In this study we analyzed fibroblasts derived from an MHC class II deficiency patient (type III bare lymphocyte syndrome). Northern blot analysis showed that upon induction with IFN-gamma these fibroblasts did not express HLA class II genes and displayed a strongly reduced level of HLA class I gene expression when compared with fibroblasts of a healthy individual. However, when analyzed by RT-polymerase chain reaction (PCR), residual expression could be detected for HLA-DRA, DPB, and DQA, but not for HLA-DRB, DPA, and DQB. The lack of HLA-DRB transcripts in the patient fibroblasts and the high degree of sequence polymorphism of HLA-DRB were exploited in the further analysis of these fibroblasts. Thus far, at least three, and probably four, complementation groups have been defined among patient-derived and experimentally-derived MHC class II-negative cell lines.
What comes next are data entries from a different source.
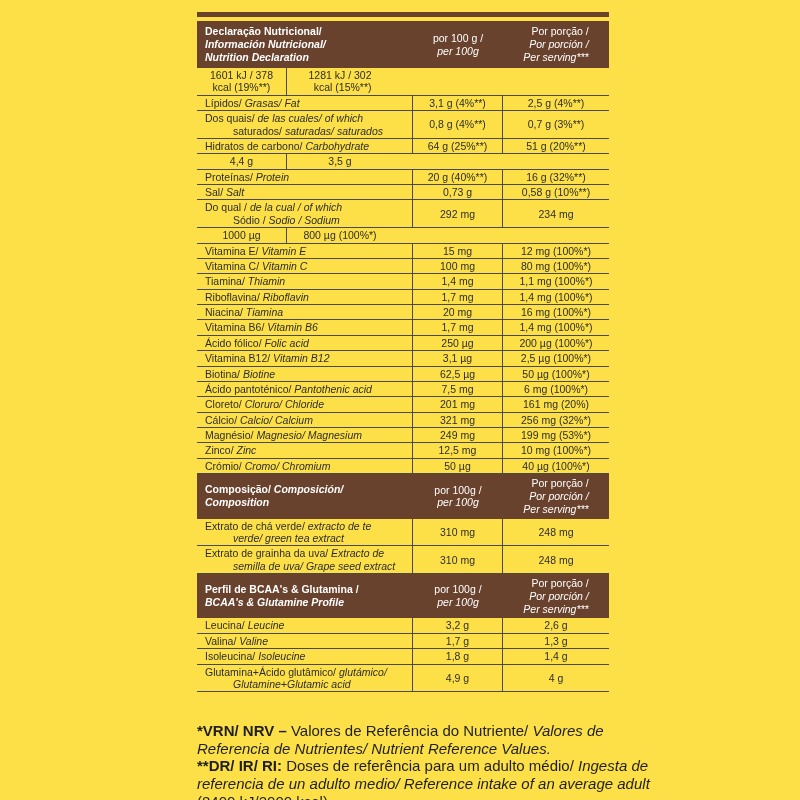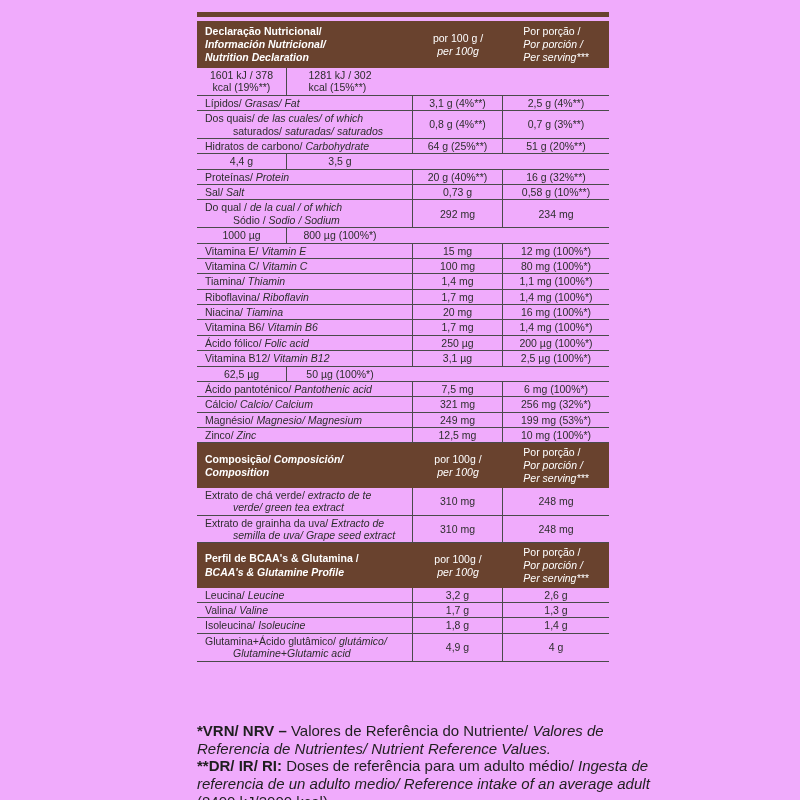--- a/index.html
+++ b/index.html
@@ -8,7 +8,7 @@
     font-family:"Liberation Sans","DejaVu Sans",sans-serif;
     color:#2d2d2d;
   }
-  .sheet{position:relative;width:800px;height:800px;overflow:hidden;background:#f0abfc;}
+  .sheet{position:relative;width:800px;height:800px;overflow:hidden;background:#fde047;}
   .twrap{position:absolute;left:197px;top:12px;width:412px;}
   .stripe{height:5px;background:var(--brown,#69422e);margin-bottom:4px;}
   .row{display:flex;box-sizing:border-box;}

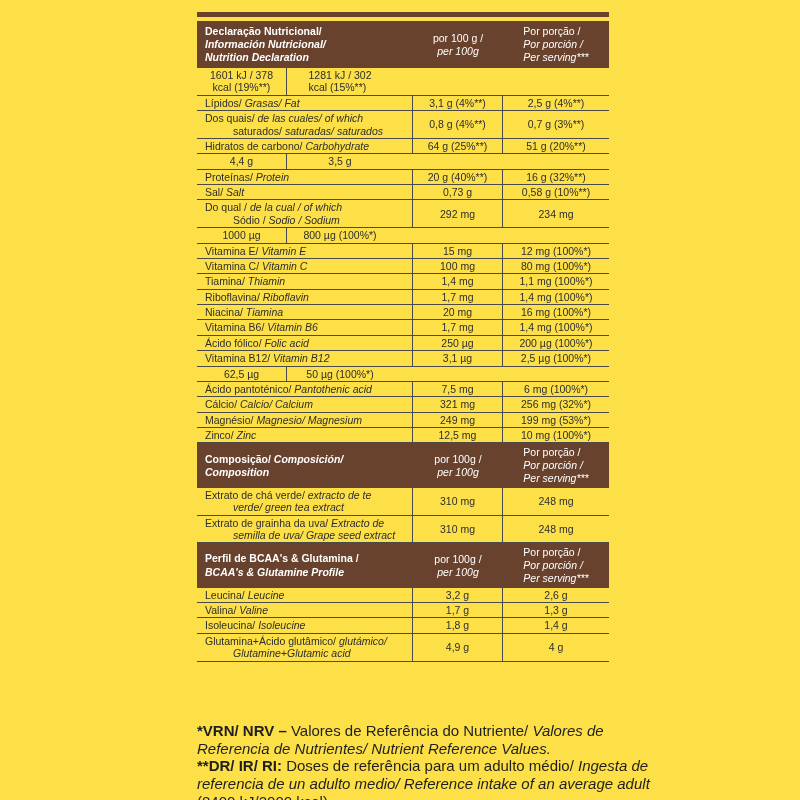--- a/index.html
+++ b/index.html
@@ -15,7 +15,7 @@
   .cell{box-sizing:border-box;display:flex;align-items:center;}
   .cl{width:216px;justify-content:flex-start;padding:1px 6px 1px 8px;}
   .cv1{width:90px;justify-content:center;text-align:center;padding:1px 2px;}
-  .cv2{width:106px;justify-content:center;text-align:left;padding:1px 2px;}
+  .cv2{width:106px;justify-content:center;text-align:right;padding:1px 2px;}
   .brow{border-bottom:1px solid var(--line,#4a4a4a);font-size:10.5px;line-height:1.18;}
   .brow .cl,.brow .cv1{border-right:1px solid var(--line,#4a4a4a);}
   .lwrap{display:block;padding-left:28px;text-indent:-28px;}

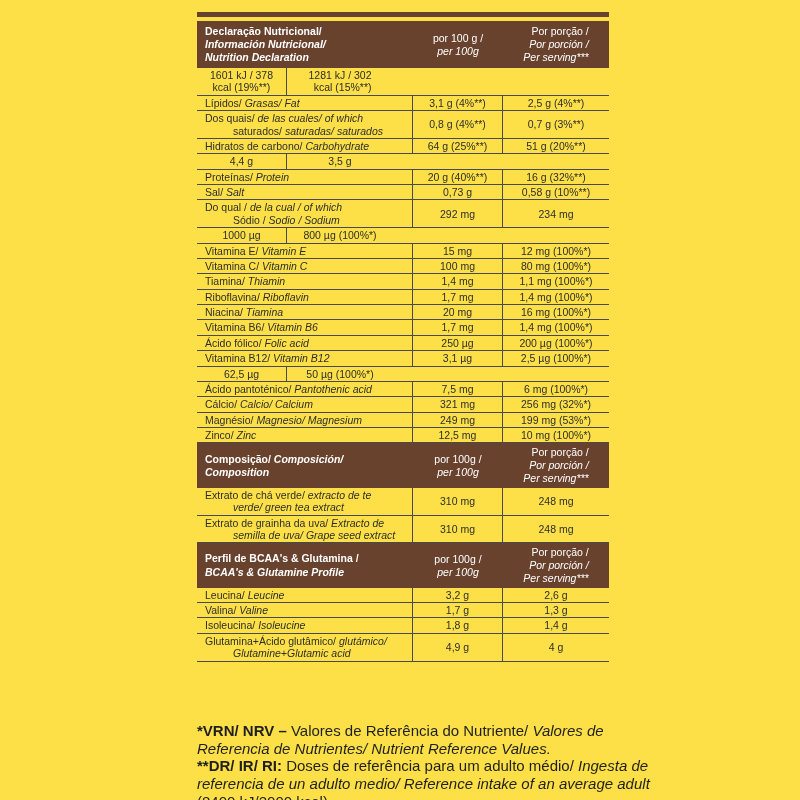--- a/index.html
+++ b/index.html
@@ -228,6 +228,9 @@
           </div>
         </div>
         <div class="row brow">
+          <div class="cell cl">
+            <span class="lwrap"><span>Biotina/ </span><span class="it ">Biotine</span></span>
+          </div>
           <div class="cell cv1">
             <span>62,5 µg</span>
           </div>

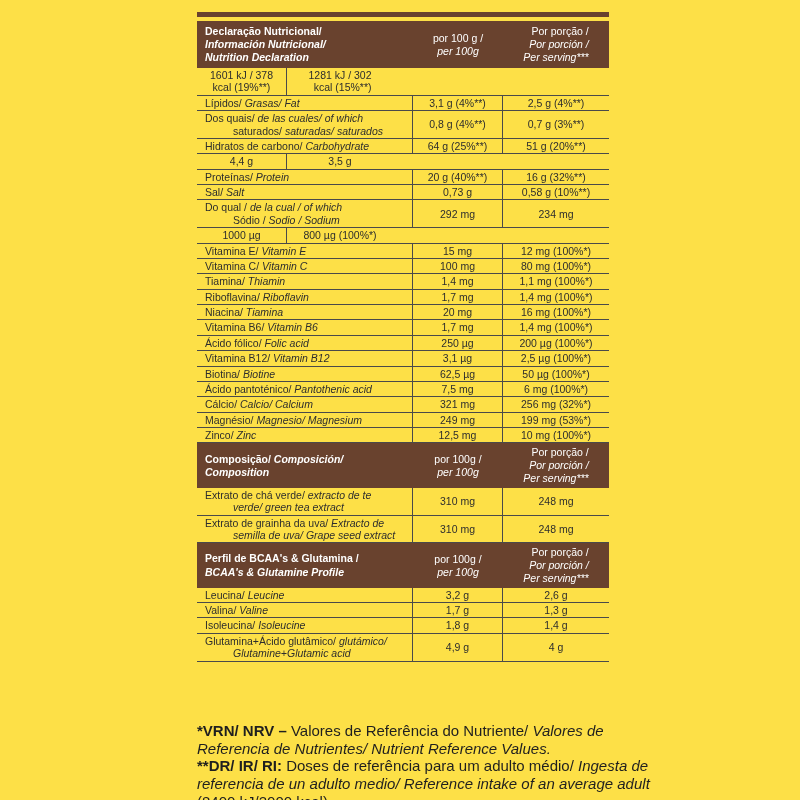--- a/index.html
+++ b/index.html
@@ -251,6 +251,17 @@
         </div>
         <div class="row brow">
           <div class="cell cl">
+            <span class="lwrap"><span>Cloreto/ </span><span class="it ">Cloruro/ Chloride</span></span>
+          </div>
+          <div class="cell cv1">
+            <span>201 mg</span>
+          </div>
+          <div class="cell cv2">
+            <span>161 mg (20%)</span>
+          </div>
+        </div>
+        <div class="row brow">
+          <div class="cell cl">
             <span class="lwrap"><span>Cálcio/ </span><span class="it ">Calcio/ Calcium</span></span>
           </div>
           <div class="cell cv1">

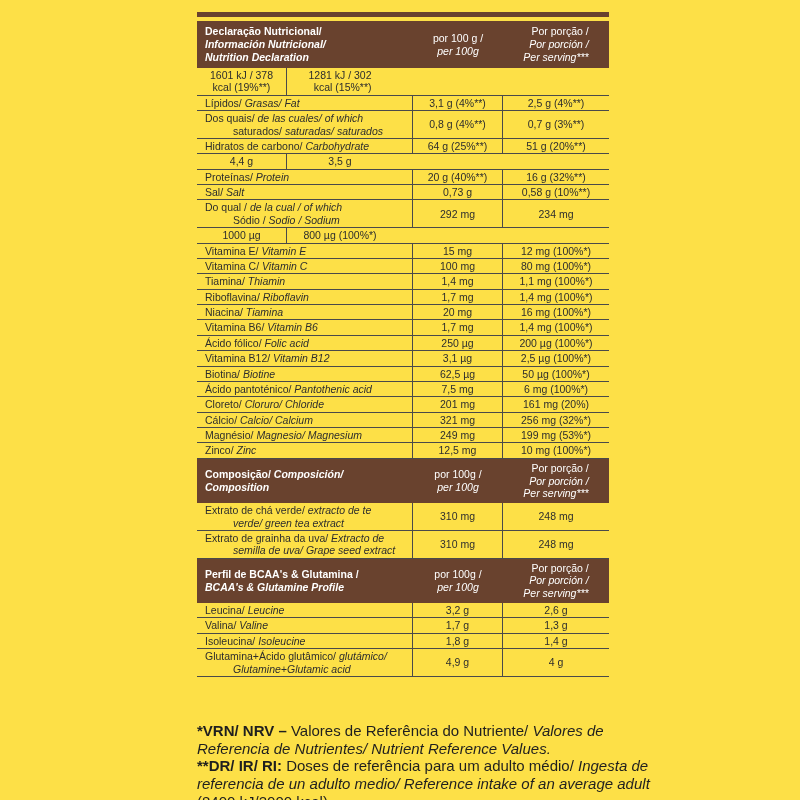--- a/index.html
+++ b/index.html
@@ -293,6 +293,17 @@
             <span>10 mg (100%*)</span>
           </div>
         </div>
+        <div class="row brow">
+          <div class="cell cl">
+            <span class="lwrap"><span>Crómio/ </span><span class="it ">Cromo/ Chromium</span></span>
+          </div>
+          <div class="cell cv1">
+            <span>50 µg</span>
+          </div>
+          <div class="cell cv2">
+            <span>40 µg (100%*)</span>
+          </div>
+        </div>
       </div>
     <div>
         <div class="row hrow">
Transient heterokaryons between the patient fibroblasts and representative B-lymphoblastoid cell lines from each of the complementation groups were analyzed by RT-PCR and Southern blotting, using HLA-DRB-specific primers and biotin-labeled sequence specific oligonucleotides, respectively. These analyses showed that the fibroblasts of this particular patient belonged to a novel complementation group in MHC class II deficiency.